Весть о возвращении Ефима Короленко облетела всю деревню. И через час во дворе стоял сплошной гул голосов. Обнимались, плакали, смеялись, а бабы торопливо накрывали столы с угощением. Из еды - кто что принёс, даже самогонка нашлась. Пришли и оставшиеся в живых фронтовики, снохи с детьми. Сели за длинный стол.
- Война – это бой, кровь, страх, вой, а мы упорно шли домой. Мы победили и теперь должны жить с новой силой и надеждами на лучшее. Чему быть, тому не миновать. Всё прошло, дорогие мои, земляки. Вот, смотрите, кто станет жить счастливо без войны проклятой! – папа встал и поднял высоко над столом меня и внука Павлика. - Наши  дети и внуки больше никогда не будут знать войны!

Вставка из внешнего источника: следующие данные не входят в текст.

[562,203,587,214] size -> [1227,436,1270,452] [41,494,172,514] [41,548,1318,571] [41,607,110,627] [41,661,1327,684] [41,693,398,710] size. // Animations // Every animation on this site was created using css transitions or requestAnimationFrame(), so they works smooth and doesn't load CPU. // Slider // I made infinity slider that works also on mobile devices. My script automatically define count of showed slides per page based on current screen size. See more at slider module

Не сунутся фашисты к нам больше! Всё у нас будет хорошо!  Спасибо вам, односельчане, и низкий поклон за то, что выжили! Спасибо вам и за то, что детей сохранили! Будут наши потомки жить и нас за жизнь благодарить. За вас, родные!

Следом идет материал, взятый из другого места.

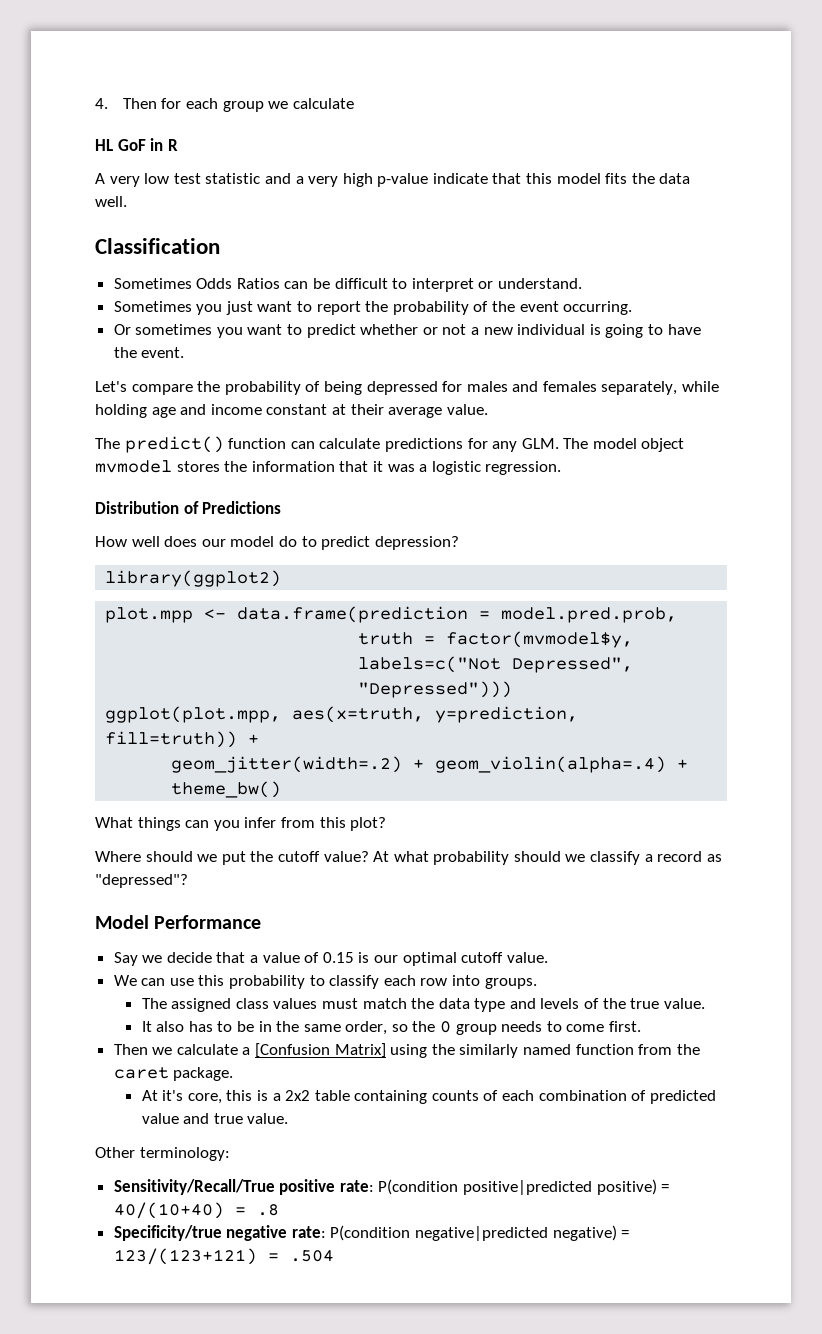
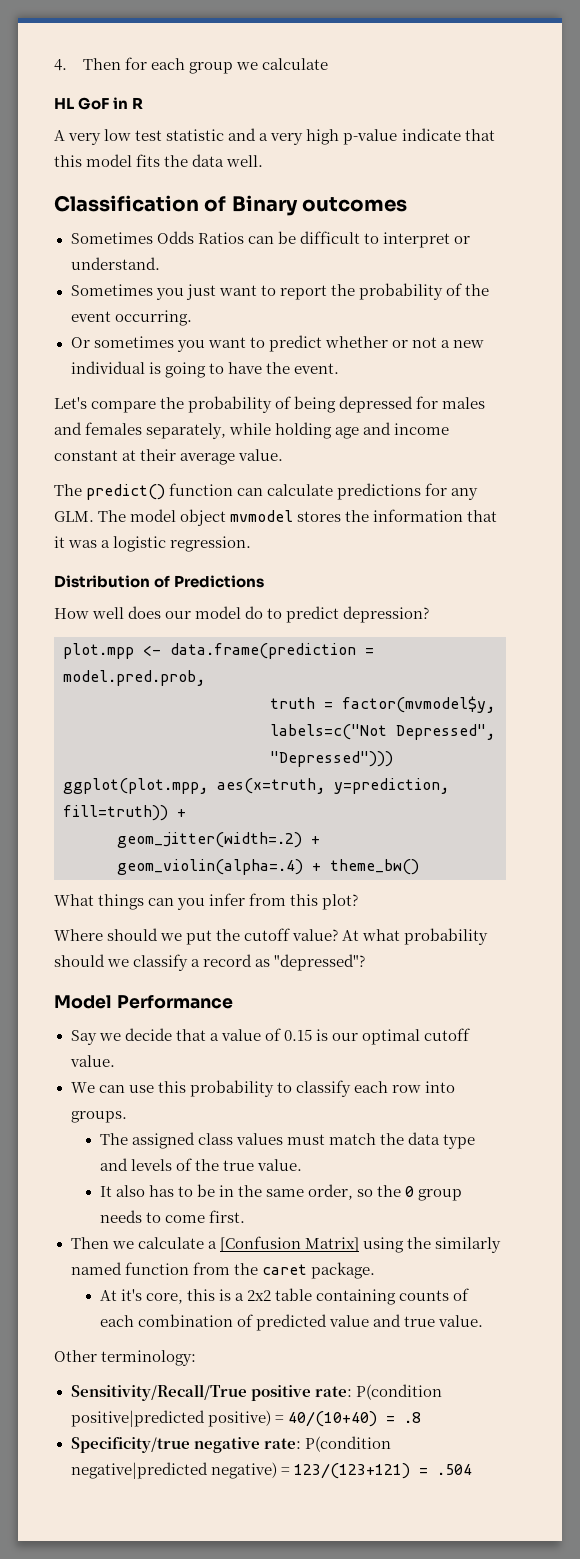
(220, 246) none -> [204,195,408,216] of Binary outcomes
[105,570,282,587] // library(ggplot2) -> (430, 614) none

Потом отец, плача, рассказывал о своём впечатлении от первой встречи с семьёй: «Смотрят на меня тощие скелеты в каких-то лохмотьях, а глаза у них большие, как у испуганных совят»...
Рассказчица задумалась и горестно вздохнула:
- Забыла совсем вам рассказать ещё одну страшную сказку-быль на ночь. Это событие спасло жизнь всей деревне. Весной 1944 года стали приходить к людям медведи. Все знают, что весной они особо опасны. Нам даже на улицу запретили ходить одним. Поздно с работы по одному взрослые тоже не ходили. Я уже говорила, что в  деревне осталось две коровы по кличке Ночка и Модница. Их молоком кормили детей до трёх лет. Хоть по рюмочке, но каждый день! С Ночкой не было проблем: она сама открывала и закрывала ворота рогами, когда приходила с пастбища, терпеливо ждала хозяев в сарае и плакала, когда её поздно доили. А чёрно-белая Модница была со строптивым характером. Как все красавицы на земле, она требовала к себе повышенного внимания и даже любила целоваться со своей хозяйкой. Но если эта корова возвращалась с пастбища и её вовремя не запускали во двор, то она разворачивалась и убегала в лес.
Скотину водить – не разинув рот ходить. Однажды хозяйка Модницы Мария задержалась. Вернувшись с работы, она поняла, что корова опять ушла блуждать по лесу, несмотря на открытые ворота. Схватив хворостину попрочнее, хозяйка побежала в лес искать свою кормилицу. Модницы нигде не было. Уже стемнело, когда Мария наткнулась на лежащую в кустах корову. Изо всех сил она хлестнула животное по спине. Но это оказалась не корова, а большой медведь! Он встал на дыбы и тут же рухнул обратно на землю. Женщина громко закричала со страху и  упала рядом без сознания.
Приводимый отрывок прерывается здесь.